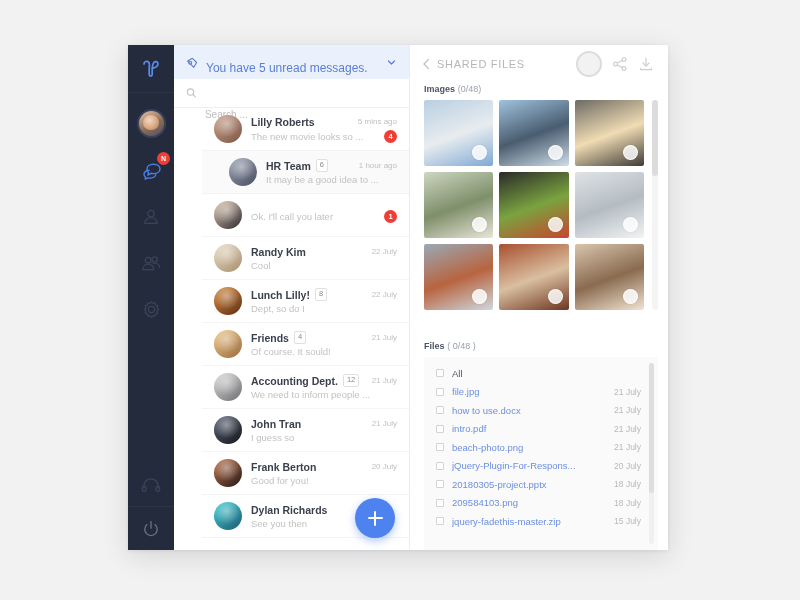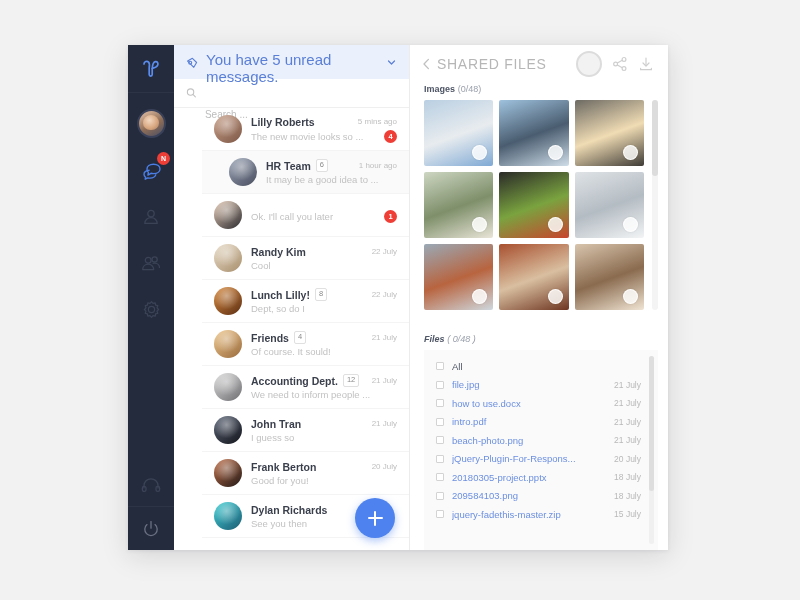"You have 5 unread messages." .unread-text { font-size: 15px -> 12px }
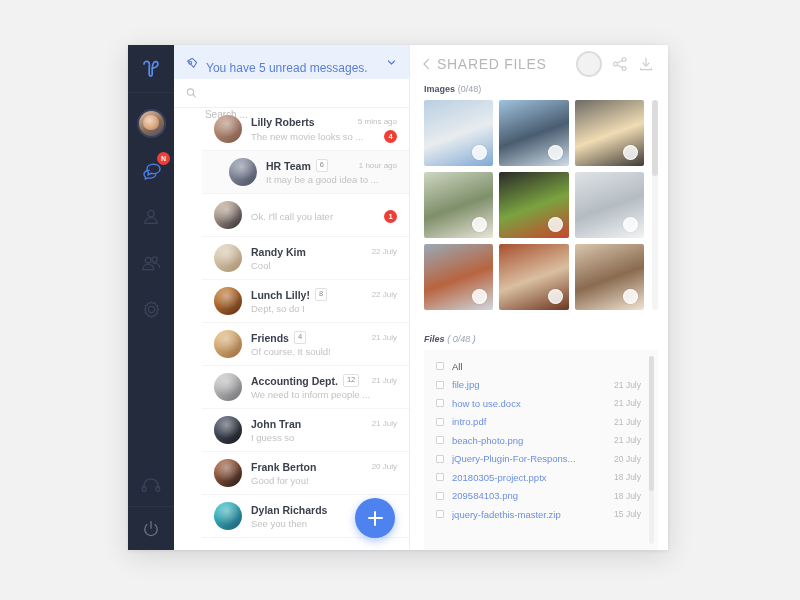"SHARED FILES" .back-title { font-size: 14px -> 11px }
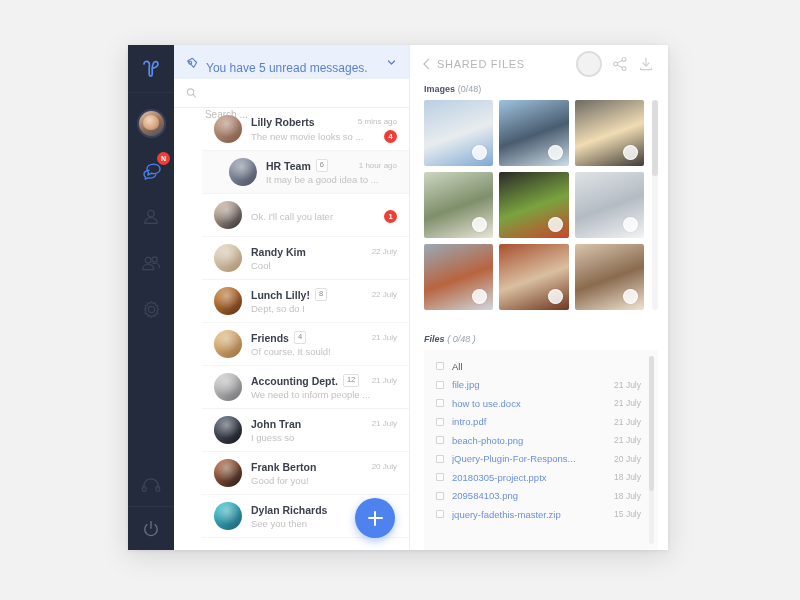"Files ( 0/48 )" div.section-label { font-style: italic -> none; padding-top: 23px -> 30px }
____________
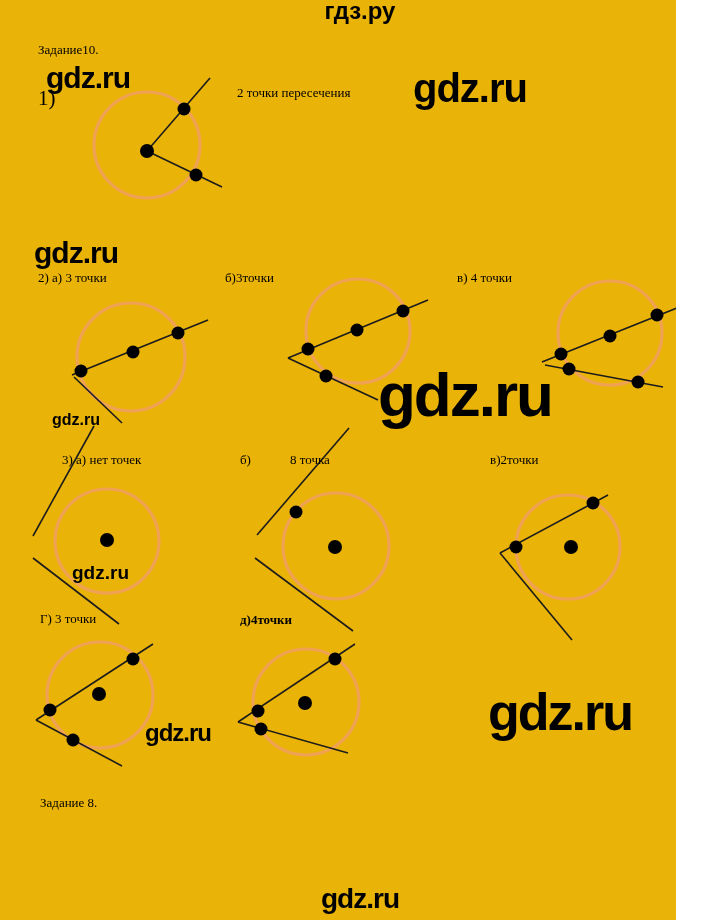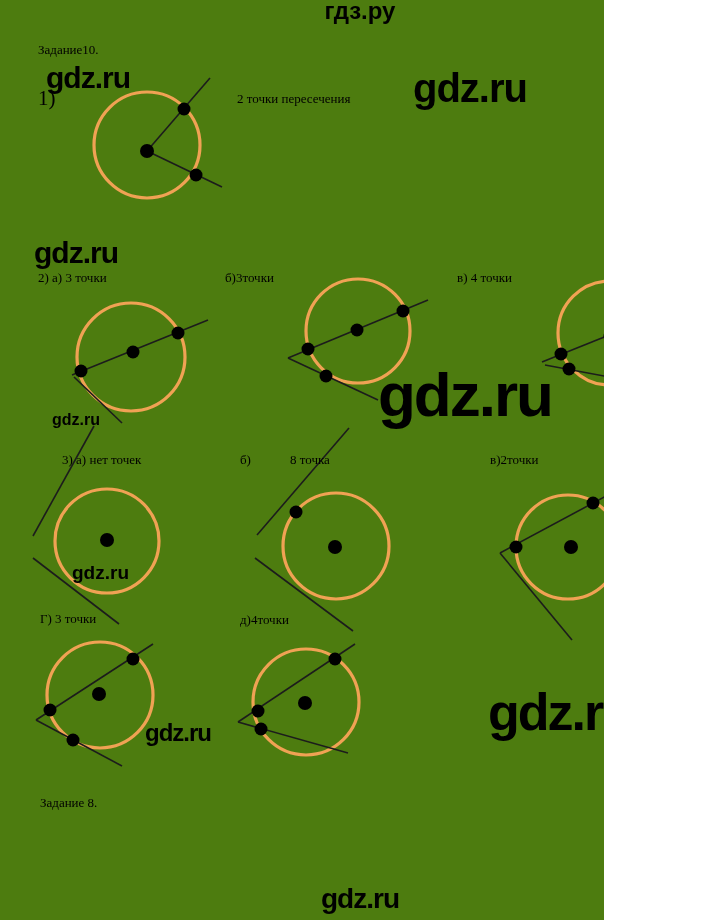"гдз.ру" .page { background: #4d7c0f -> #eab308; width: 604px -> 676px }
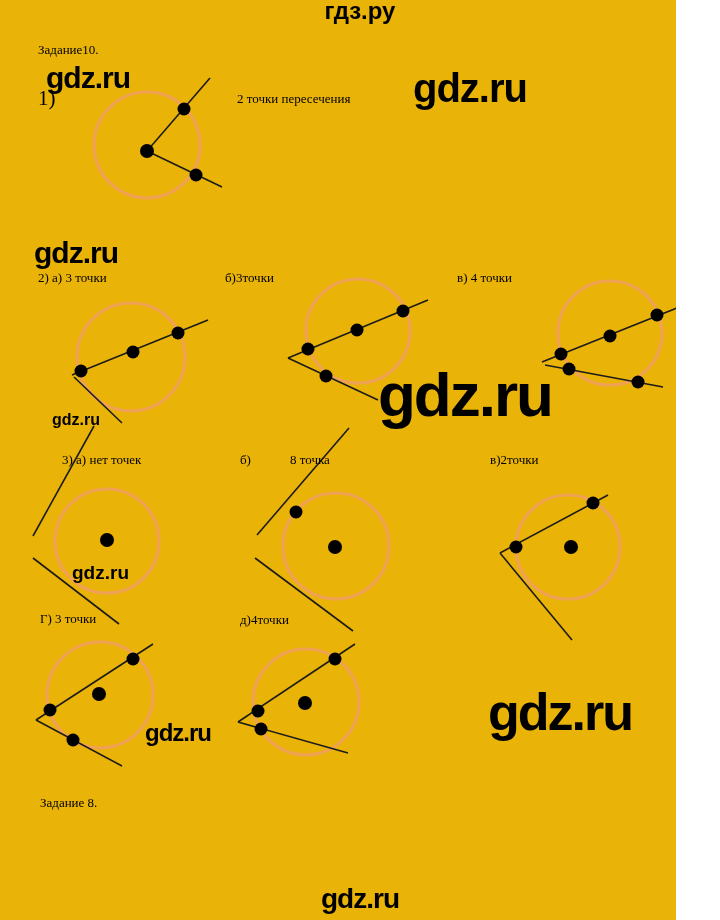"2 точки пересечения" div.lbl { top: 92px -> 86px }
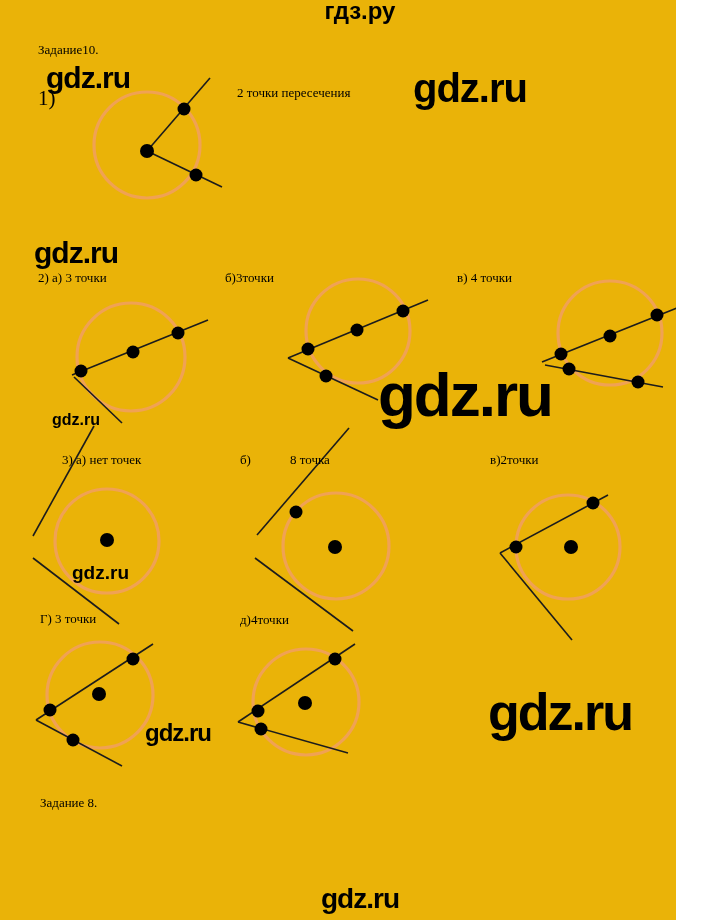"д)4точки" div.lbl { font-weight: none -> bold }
____________
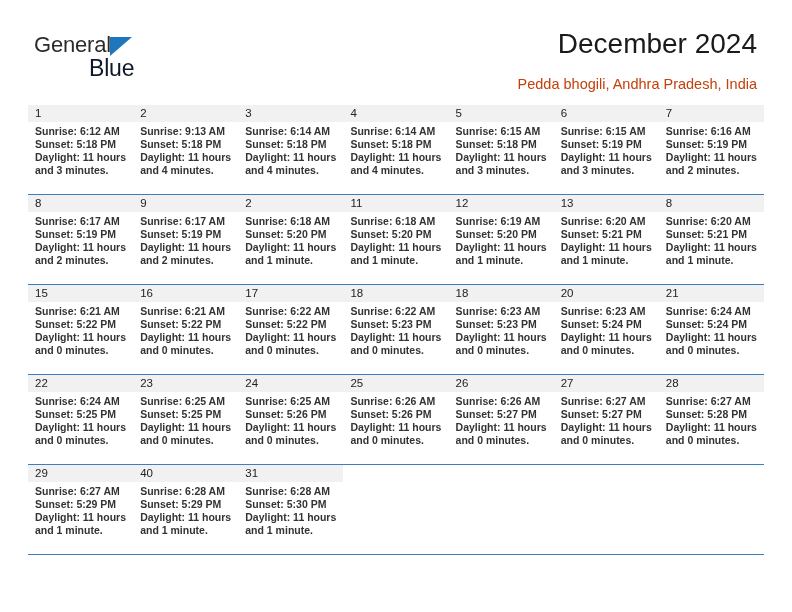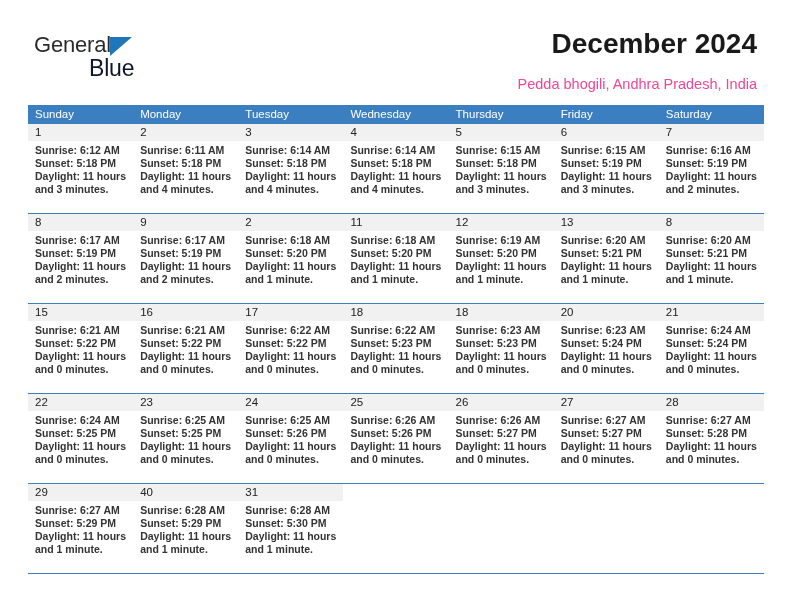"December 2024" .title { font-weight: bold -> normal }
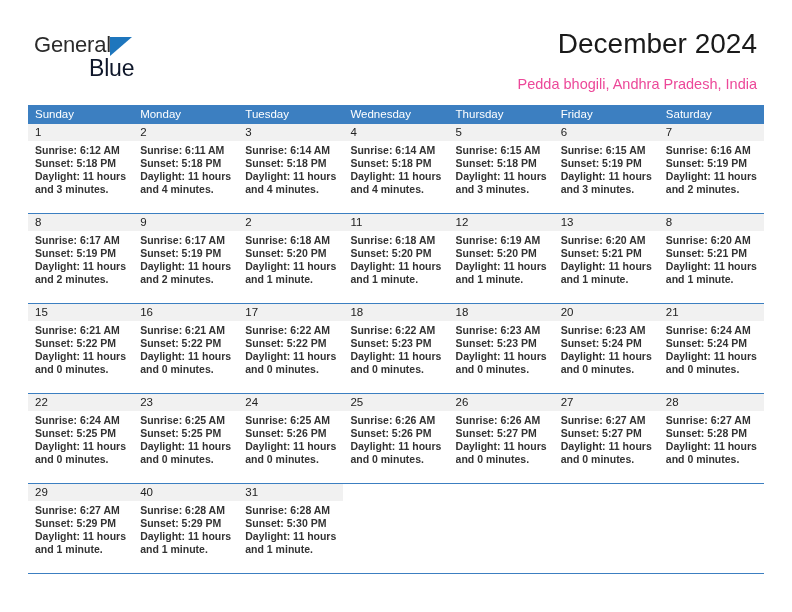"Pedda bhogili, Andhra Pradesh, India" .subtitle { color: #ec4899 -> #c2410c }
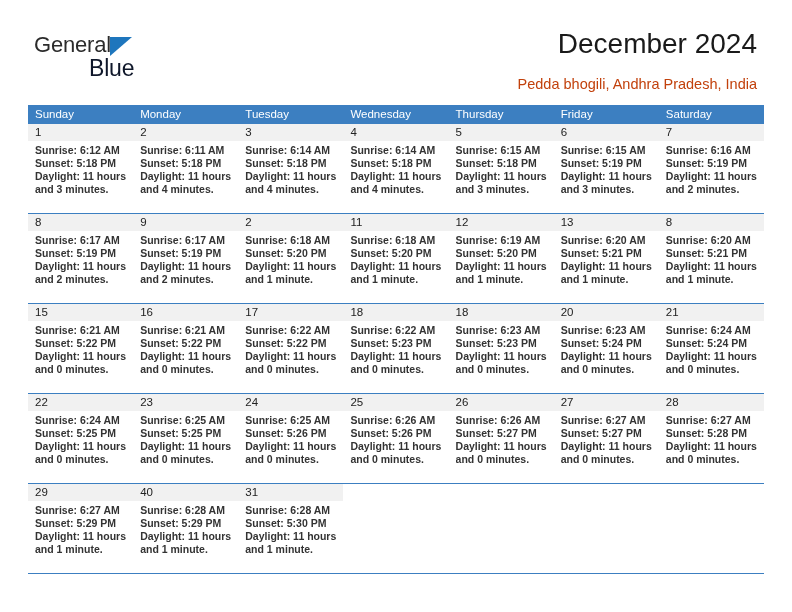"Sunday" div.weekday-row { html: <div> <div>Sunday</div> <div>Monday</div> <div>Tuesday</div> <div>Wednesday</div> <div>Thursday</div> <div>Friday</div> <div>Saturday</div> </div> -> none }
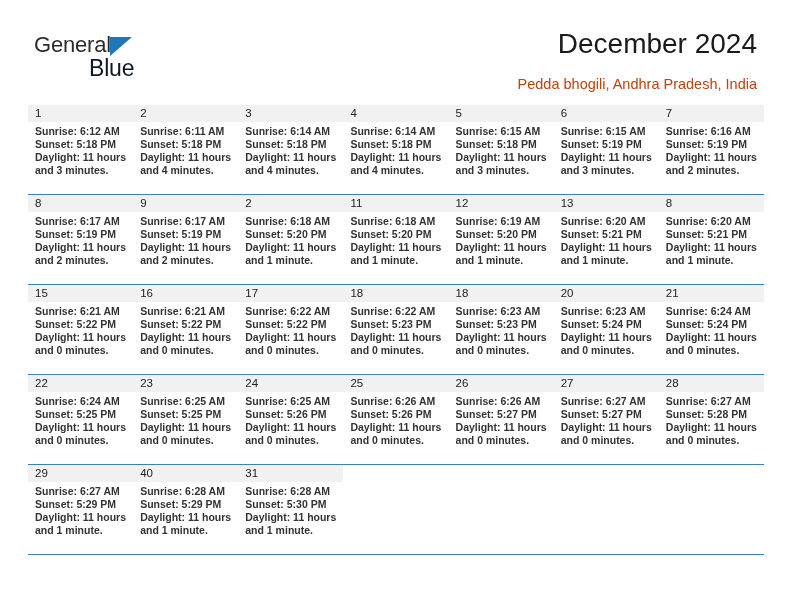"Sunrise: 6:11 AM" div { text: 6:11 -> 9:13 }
____________
:: Task instructions ::
Whatever pictures the records hold, omit them; give again exactly the lines from the one containing "top: 92px ->" through the one containing "font-weight: none ->".

:: Exercise answer ::
"2 точки пересечения" div.lbl { top: 92px -> 86px }
"д)4точки" div.lbl { font-weight: none -> bold }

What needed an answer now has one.